MPI

Overview

Trident has basic support for using MPI to solve multiple scenarios in parallel.

The trident python package comes with a default python script for settng up a MPI cluster and a Communicator implementation for OpenMpi and MSMPI.

When running Trident in a MPI-cluster, one has to use Client to communicate with the ngtlm engine.

Currently this is limited to only running scenarios in parallel, and the nodes have to share the same physical file system. Both of these limitations will be removed in the future.

Dependencies

trident-mpi

The python pip package trident-mpi is required when using the default way to run Trident with MPI. It can be downloaded on ngltm.no, and installed through pip:

pip install <path-to-package>

OpenMPI (Linux)

OpenMpi can be installed through apt:

sudo apt install openmpi-bin

See https://www.open-mpi.org/ for more information regarding OpenMpi.

MSMPI (Windows)

Instructions on how to install MSMPI can be found here: https://learn.microsoft.com/en-us/message-passing-interface/microsoft-mpi

Running

Trident provides a default way to start up a MPI cluster with the trident.mpi module that is part of the trident python package.

For information about the possible options, run:

python -m trident.mpi --help

The command for starting up a MPI-cluster should be the same whether you’re using OpenMPI or MSMPI.

mpiexec -n <num_nodes> python -m trident.mpi -d <data_path>

For an example of using Client to upload a data set and performing a run, see the notebook example basic_run_mpi found at trident.no.

Performance

The primary limitation of exploting parallelization when using Trident stems from the LP solver used, e.g. cplex or coin. Solvers are highly memory intensive and there’s thus a limit to the number of LP problems you can solve in parallell on a single CPU-chip, due to the size of the L3 cache + memory bandwidth, without performance degradation.

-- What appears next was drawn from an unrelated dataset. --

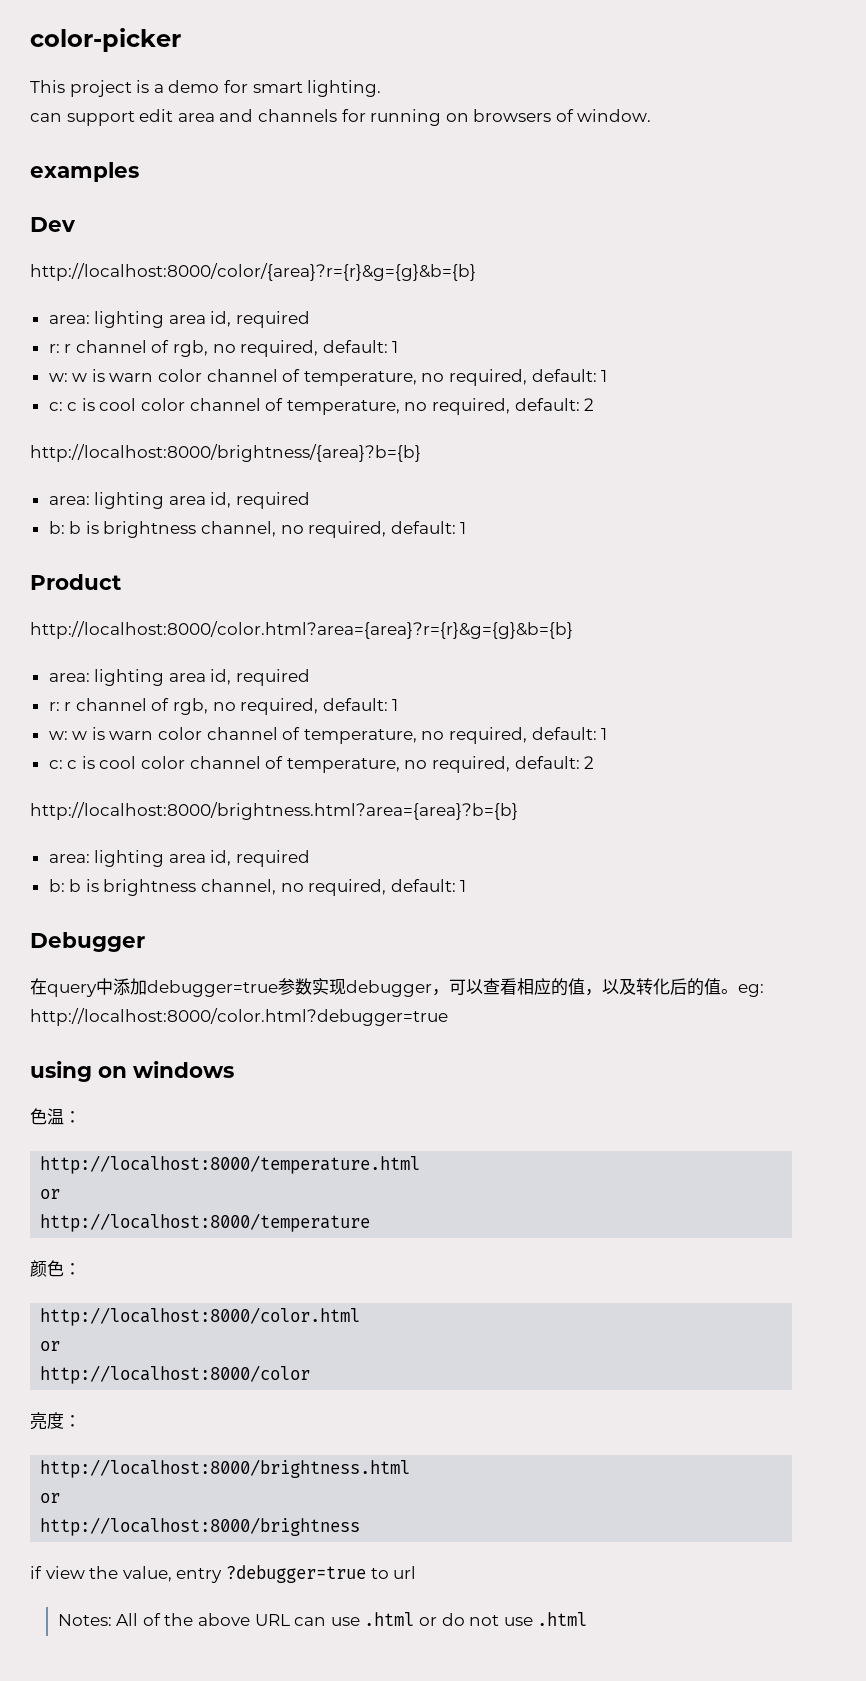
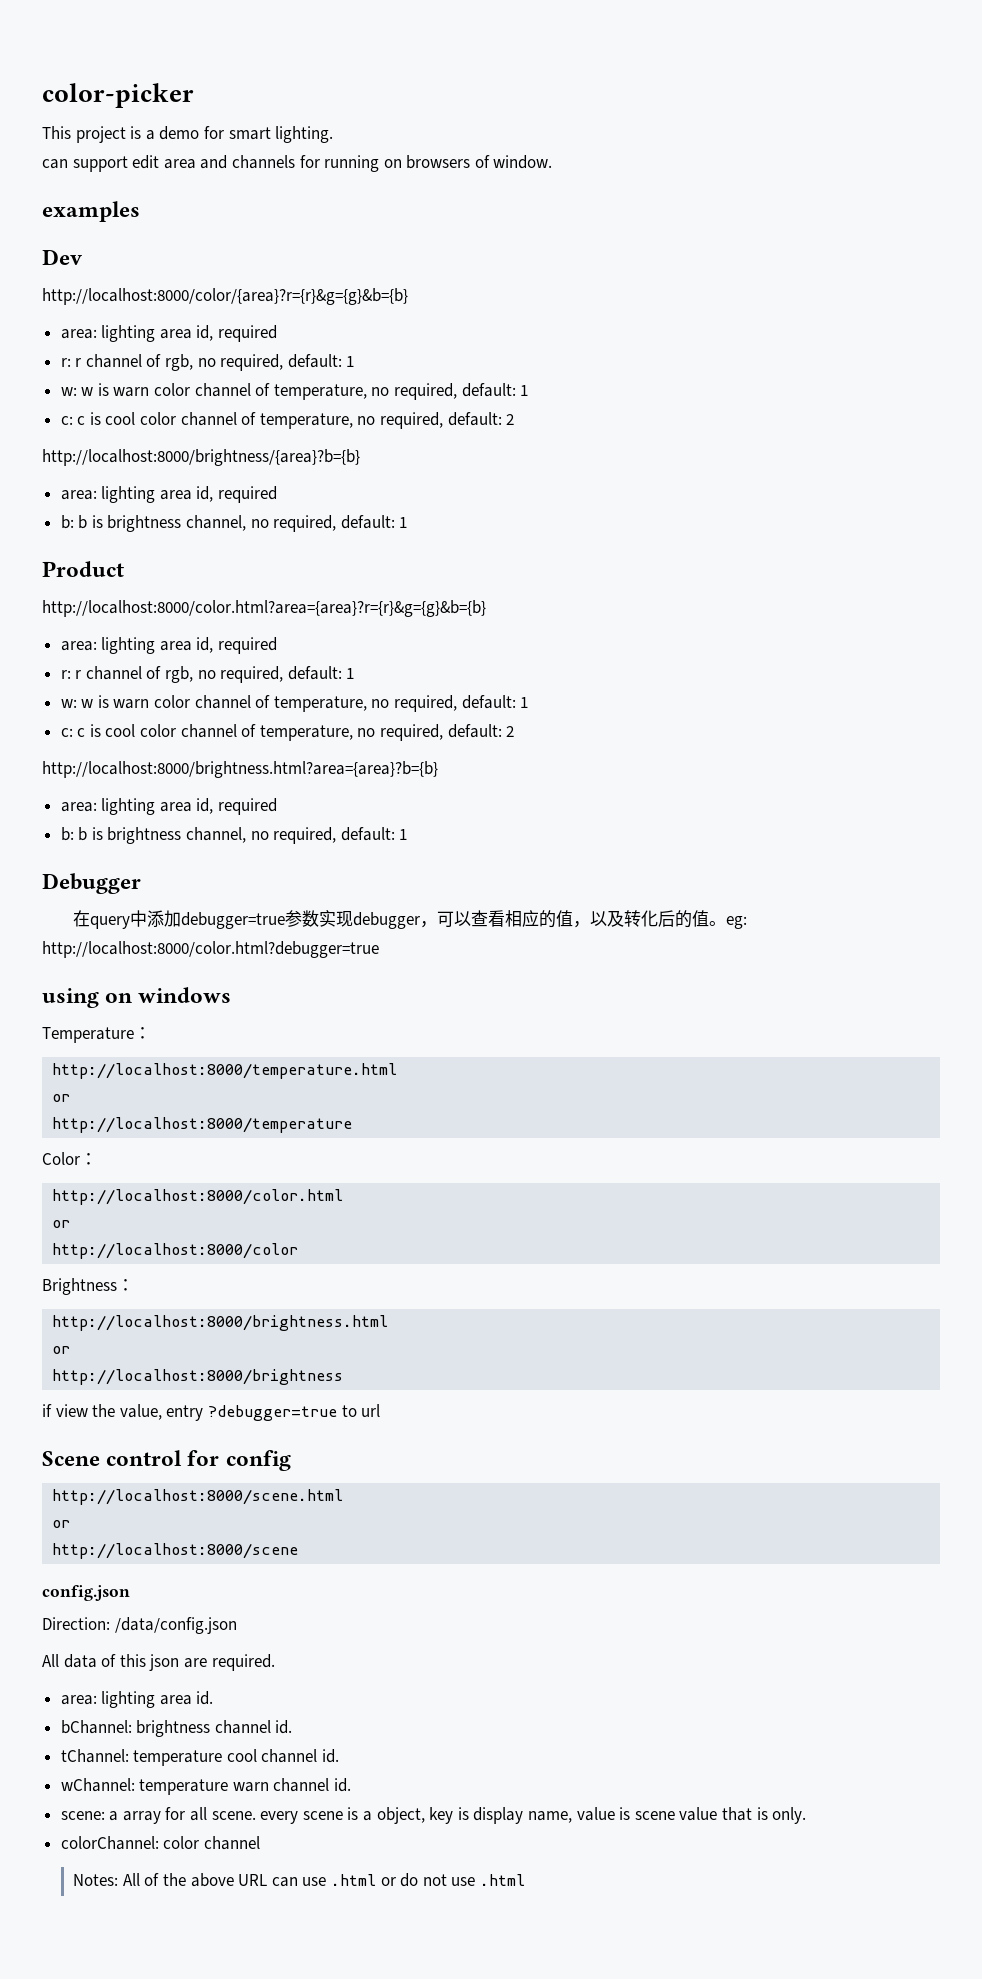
[30,1108,64,1125] 色温 -> [42,1027,134,1043] Temperature
[30,1260,64,1277] 颜色 -> [42,1152,80,1165] Color
[30,1412,64,1430] 亮度 -> [42,1278,117,1295] Brightness
(417, 1572) none -> [42,1450,291,1471] [52,1489,344,1505] [52,1520,71,1528] [52,1543,299,1559] [42,1585,130,1601] [42,1617,237,1634] [42,1654,275,1671] [60,1691,214,1708] [60,1720,293,1737] [60,1749,340,1766] [60,1778,352,1795] [60,1807,807,1824] [60,1836,260,1850] // Scene control for config // http://localhost:8000/scene.html // or // http://localhost:8000/scene // config.json // Direction: /data/config.json // All data of this json are required. // area: lighting area id. // bChannel: brightness channel id. // tChannel: temperature cool channel id. // wChannel: temperature warn channel id. // scene: a array for all scene. every scene is a object, key is display name, value is scene value that is only. // colorChannel: color channel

Based on our benchmarking, a rule of thumb is to set the number of MPI nodes per CPU-chip to be half the number of available cores (not logical CPUs). But we also strongly recommend the users to benchmark themselves on their speficifc hardware.

E.g. if you have a AMD Ryzen Threadripper 5995WX CPU (which has 64 cores, and 128 thread/logical cores), num_nodes=32 will most likely be the most optimal number.